Mas, o grande segredo que intensifica a capacidade de transformar mentiras em verdade são as manipulações dos algoritmos. Como detentores quase exclusivos de informações relativas aos sentimentos, aspirações, broncas e paixões de quase toda a população, os controladores das plataformas de redes sabem muito bem o que deve ser endereçado a cada pessoa com vista a gerar na mesma os efeitos por eles desejados. Daí, as mensagens são difundidas seletivamente, de acordo com os propósitos que os norteiam e do conhecimento já acumulado sobre quase todos os aspectos de nossa vida.
Embora os ativistas do campo popular também possam fazer uso dessas redes sociais, é extremamente improvável que consigam ultrapassar os limites das bolhas em que foram inseridos com base nos tais algoritmos. Contudo, o mecanismo opera de maneira inversa quando a mensagem a ser difundida é de interesse estratégico do centro imperialista e das classes dominantes.

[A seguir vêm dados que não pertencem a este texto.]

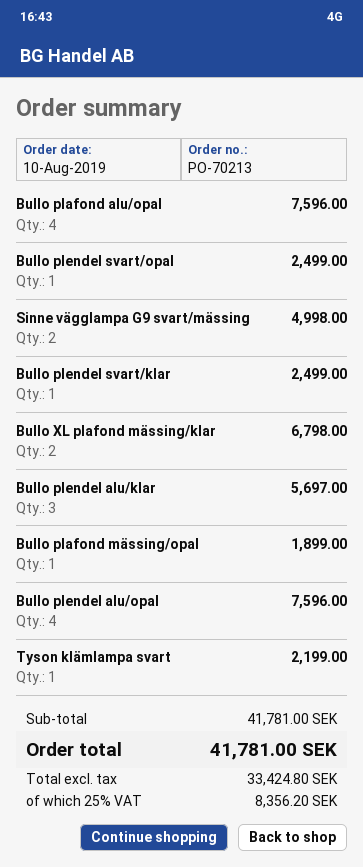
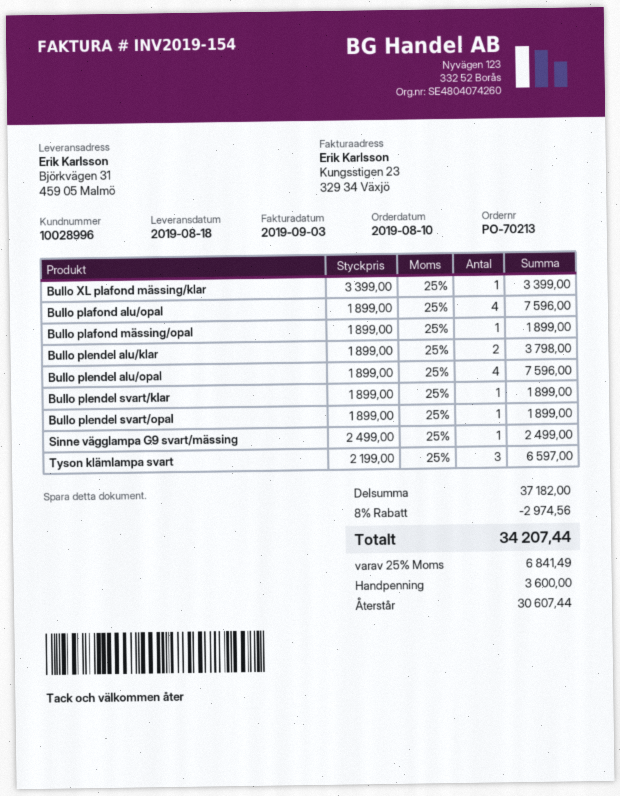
Bullo plendel svart/opal: 1 for 2499.00 -> 1 for 1899.00
Sinne vägglampa G9 svart/mässing: 2 for 4998.00 -> 1 for 2499.00
Bullo plendel svart/klar: 1 for 2499.00 -> 1 for 1899.00
Bullo XL plafond mässing/klar: 2 for 6798.00 -> 1 for 3399.00
Bullo plendel alu/klar: 3 for 5697.00 -> 2 for 3798.00
Tyson klämlampa svart: 1 for 2199.00 -> 3 for 6597.00
subtotal: 41781.00 -> 37182.00
discount: none -> 8% = 2974.56
tax: 25% = 8356.20 -> 25% = 6841.49
total: 41781.00 -> 34207.44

Na hipótese anterior, a veiculação é feita deliberadamente de modo a atingir a todos os grupos sociais, exceto os que tenham sido algoritmicamente classificados como opositores desses interesses.
Além de servir para reforçar preconceitos estigmatizadores e potencializar a difusão do ódio, esta forma de operar dificulta a luta de resistência a reação por parte de quem atua em defesa de aspirações contrapostas às dos agentes imperialistas e seus aliados internos. Isto se deve a que, para impedir uma espécie de efeito de tipo vacinal, as mensagens políticas dirigidas aos outros setores sociais não chegam até os que foram detectados como opositores conscientes dos interesses assumidos pelas Big Techs. Assim, com frequência, somos pegos de surpresa, totalmente alienados de versões e fabricações que já tinham sido amplamente disseminadas entre a maioria da população.

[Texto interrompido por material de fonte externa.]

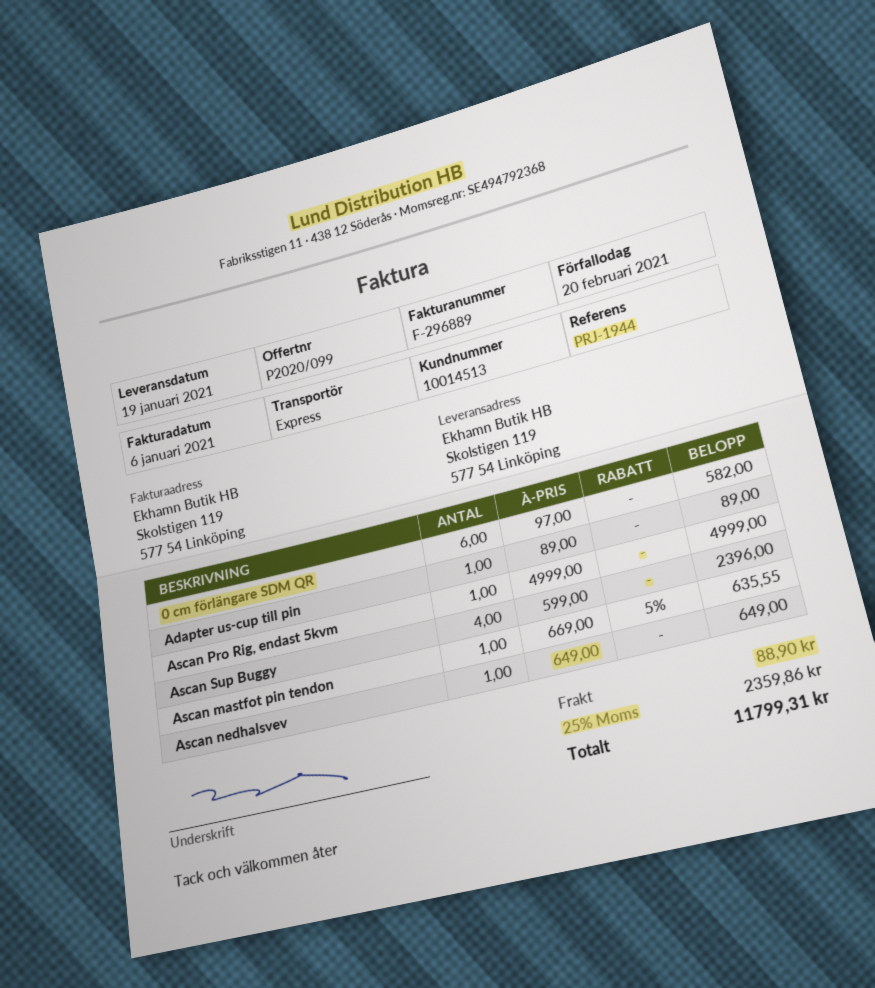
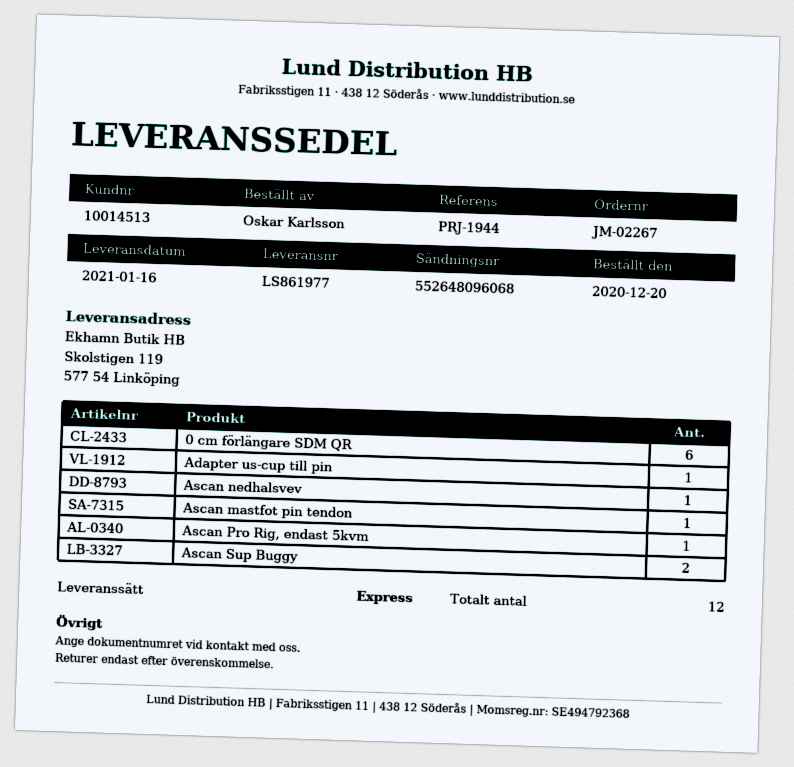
delivery date: 2021-01-19 -> 2021-01-16
Ascan Sup Buggy: 4 -> 2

É este o fenômeno que explica o surgimento dos pablos marçais da vida. E, igualmente, que na Colômbia, de repente, um candidato de quem nunca havíamos ouvido falar consegue vencer as eleições presidenciais. A posse e controle dos algoritmos pelos conglomerados digitais dá a estes condições de saber a quem enviar ou não suas mensagens, e a maneira de fazê-lo em cada ocasião.
Inegavelmente, é quase impossível que tenhamos condições de travar nossa luta nas redes com uma eficiência equivalente. Os grandes conglomerados que hegemonizam a comunicação digital na maior parte do mundo são de propriedade de grandes grupos capitalistas. Esses proprietários formam atualmente o núcleo essencial do que poderíamos catalogar como o Neonazismo do Século XXI. Estavam todos presentes para externar apoio a seu principal agente executivo quando de sua posse à presidência dos Estados Unidos há pouco mais de um ano.
Não podemos albergar ilusões de que teremos condições de derrotar os mais poderosos inimigos da humanidade no momento recorrendo unicamente a seus próprios instrumentos. Está claro que devemos aprender a replicar ao máximo tudo aquilo que contribui para estabelecer a verdade e se contraponha às mentiras. É imperativo que todos os militantes das causas populares e anti-imperialistas se deem conta da necessidade de intensificar nosso empenho para fazer que nossa palavra não fique restrita a nossa própria bolha.
Mas, nosso esforço não deve limitar-se a fazer o trabalho de contrainformação através dos meios que eles possuem e controlam. O contato humano real continua sendo o fator de maior relevância para possibilitar que se expanda e consolide uma visão de mundo conforme à realidade e aos interesses das amplas maiorias de nosso povo.
Portanto, mais do que nunca, nossa presença humana pessoal, física, ao lado do povo trabalhador com o qual estamos identificados continua sendo um dos mais valiosos instrumentos para que a luz consiga se sobrepor as trevas representadas pelas forças reacionárias do imperialismo naziestadunidense e os traidores da pátria que lhes dão apoio por aqui.